9 | Secarik Kertas.

264 106 130
                                    

"Kei, kamu kenapa?" Mama datang dari dapur sembari membawa dua buah piring berisi nasi goreng membuatku menoleh ke arahnya tanpa ada niatan untuk menjawab.

Mama menyimpan kedua piring itu di meja makan kemudian menghampiriku dan sebelah tangannya ia gunakan untuk memegang dahiku. "Kamu sakit?"

Aku menggelengkan kepala lantaran sama sekali tidak merasakan sakit. "Engga,"

"Kepala kamu pusing?" Mama kembali bertanya.

Aku kembali menggeleng, karena pada kenyataannya aku memang tidak merasakan pusing juga. "Engga,"

"Tapi kok wajah kamu pucat?" Raut wajah Mama terlihat khawatir sedangkan aku tersenyum tipis.

"Semalam kamu tidur dengan cukup kan?" Mama bertanya sembari memberiku piring yang berisi nasi goreng.

"Cukup, Mam. Kei tidur sebelum jam dua belas kok." Aku mengambil sendok dan garpu kemudian mulai memakan nasi goreng buatan Mama.

Menurutku, tidur sebelum jam dua belas malam di saat keadaan hati sedang kacau adalah hal yang cukup langka. Karena jika saja semalam aku tidak meminum obat penenang, bisa saja aku baru dapat tidur pukul dua pagi lantaran kondisi hatiku yang kurang baik.

Mungkin kalian tahu apa yang akan aku lakukan pada jam-jam tersebut?

Iya, menangis di dalam kesunyian.

Hal itu sudah dapat membuat hatiku jauh lebih tenang. Apalagi sebelum itu aku sempat berbincang sejenak dengan Renjun, alhasil hatiku tak sehancur malam-malam sebelumnya.

Setidaknya, malam kemarin hatiku sedikit lebih tenang.

"Kei, nanti pulang sekolah dijemput sama Kamal, ya." Aku yang sedang memakan nasi goreng mendongak ketika Mama berbicara.

"Tumben, memangnya kenapa Mam?" Lalu setelahnya, aku kembali memasukkan sesendok nasi goreng ke dalam mulutku.

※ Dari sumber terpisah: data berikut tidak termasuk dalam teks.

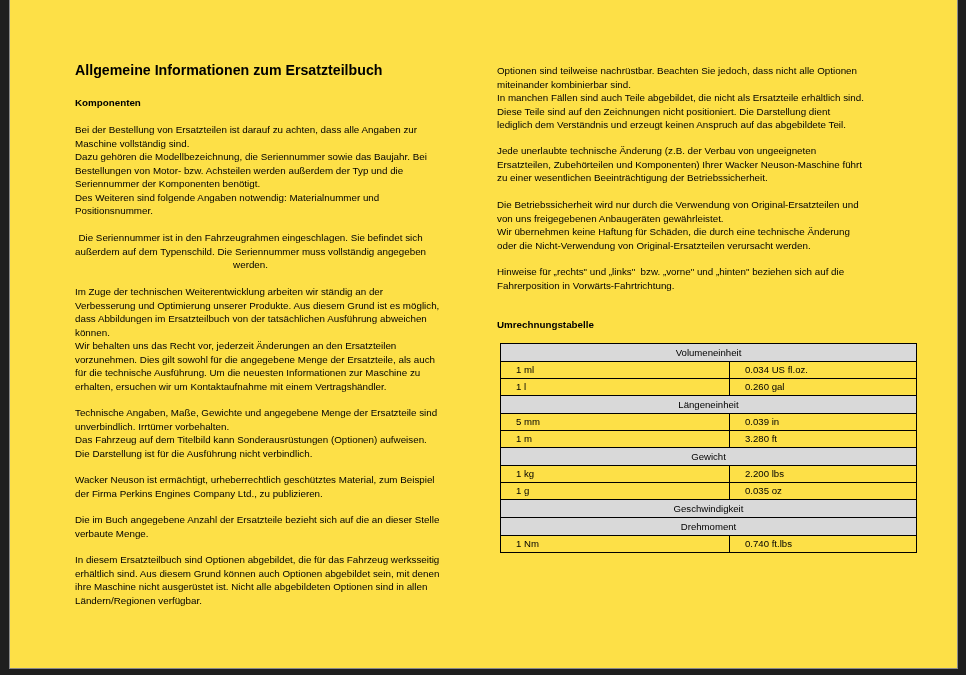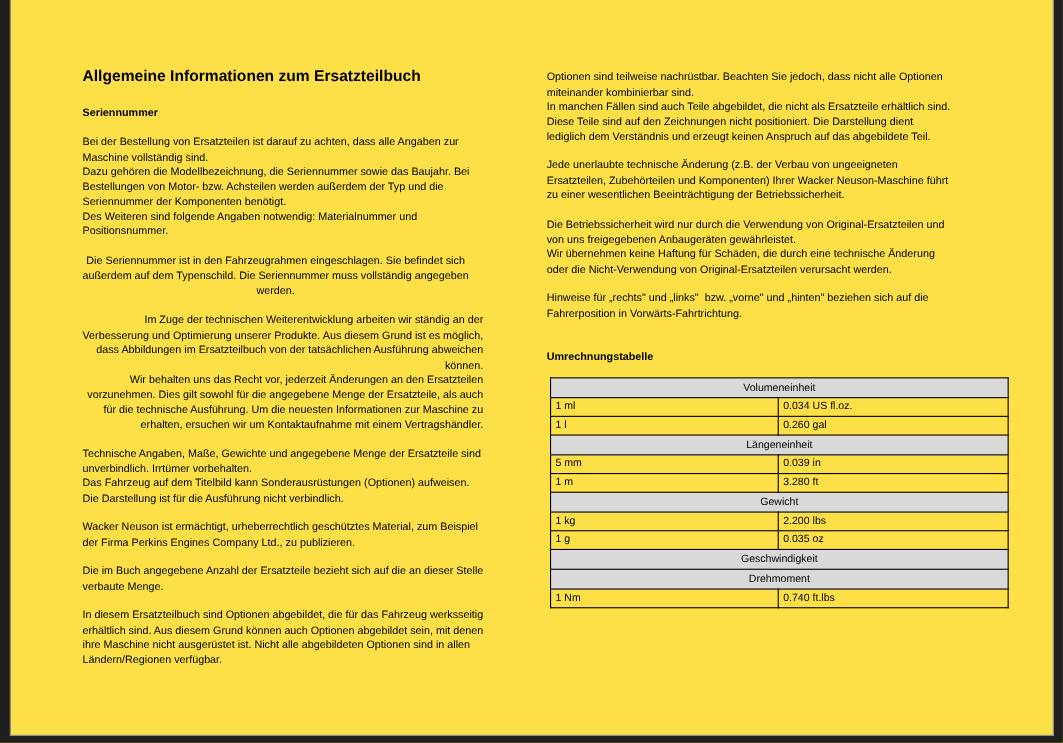"Seriennummer" h2.section-heading { text: Seriennummer -> Komponenten }
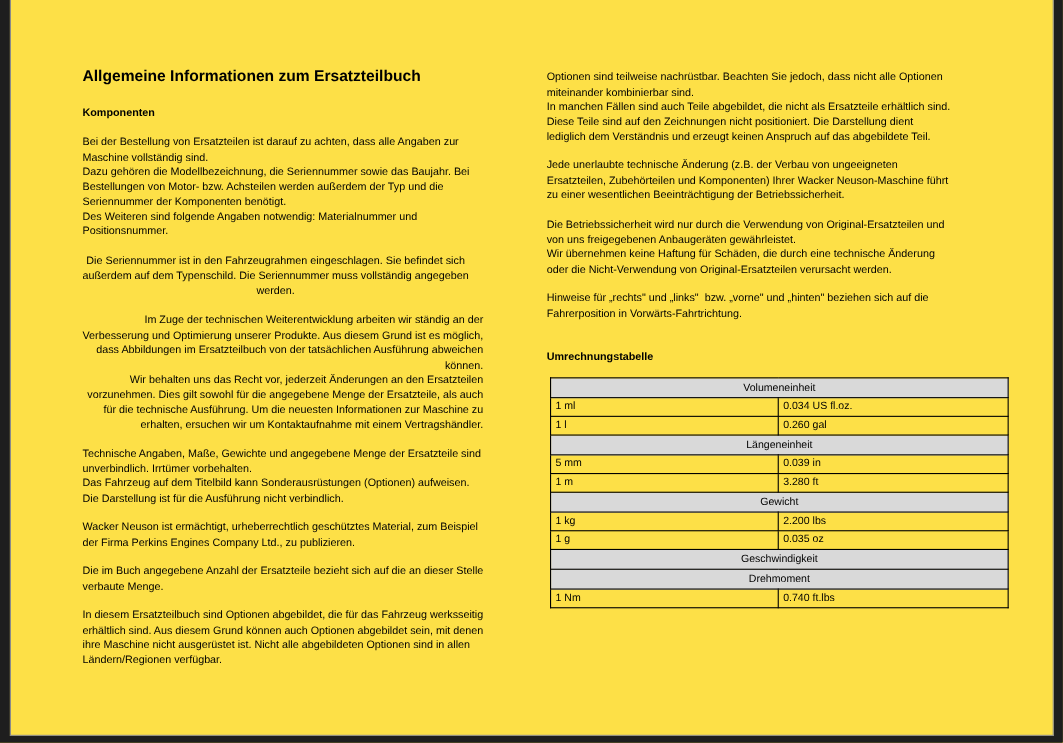"Im Zuge der technischen" p.para { text-align: right -> none }
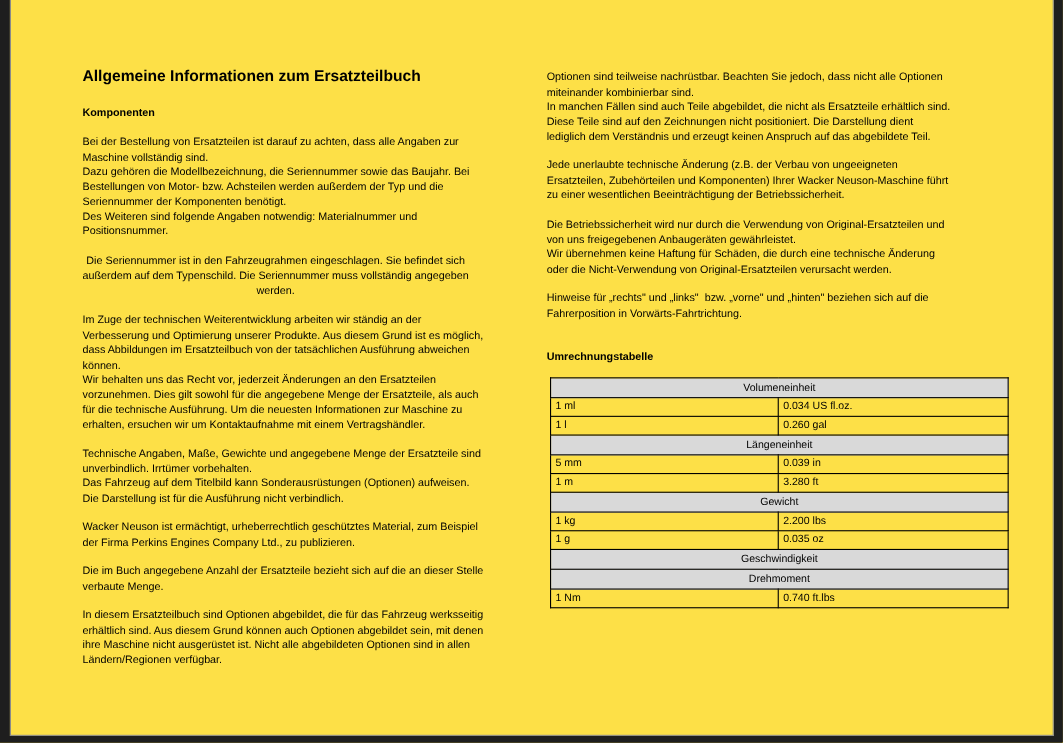"Volumeneinheit" table.conv td { padding: 0 4px -> 0 15px }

"Mulai hari ini, Kamal yang akan menjaga kamu selama Mama engga ada. Besok sore, Mama mau pergi ke Jerman."

"Mama ...?" Aku terdiam selama beberapa saat, tidak percaya dengan perkataan yang baru saja Mama ucapkan.

Mama mengangguk, tangannya mengelus pelan rambutku pelan. "Iya, Mama mau ketemu sama Papa. Mama engga akan pergi lebih dari satu pekan, kok."

"Mama kenapa engga pernah bilang sama Kei? K-Kei juga kangen sama Papa." Jika boleh jujur, aku cukup kecewa dengan Mama yang bisa-bisanya tidak mengajak bahkan membicarakan ini padaku sebelumnya.

"Keadaan Papa kamu yang membuat Mama harus kesana, Kei. Maaf ya, Mama engga sempat membicarakan hal ini sama kamu." Mama tersenyum, mencoba memintaku mengerti dengan keadaan ini.

Perlahan, aku mengangguk walaupun sepertinya hatiku belum bisa sepenuhnya setuju dengan hal ini.

"Kalau sarapannya sudah selesai, simpan piringnya di dapur." Aku tahu Mama menegurku karena sejak tadi yang aku lakukan hanyalah mengaduk-ngaduk nasi goreng tanpa ada niatan untuk memakannya.

Aku menghela napas, kemudian kembali melanjutkan kegiatan sarapanku yang sempat tertunda.

Sarapan pagi ini terasa sangat berbeda dengan sebelumnya. Biasanya ada Papa dan Kamal yang selalu memeriahkan suasana di pagi hari dengan berbagai leluconnya.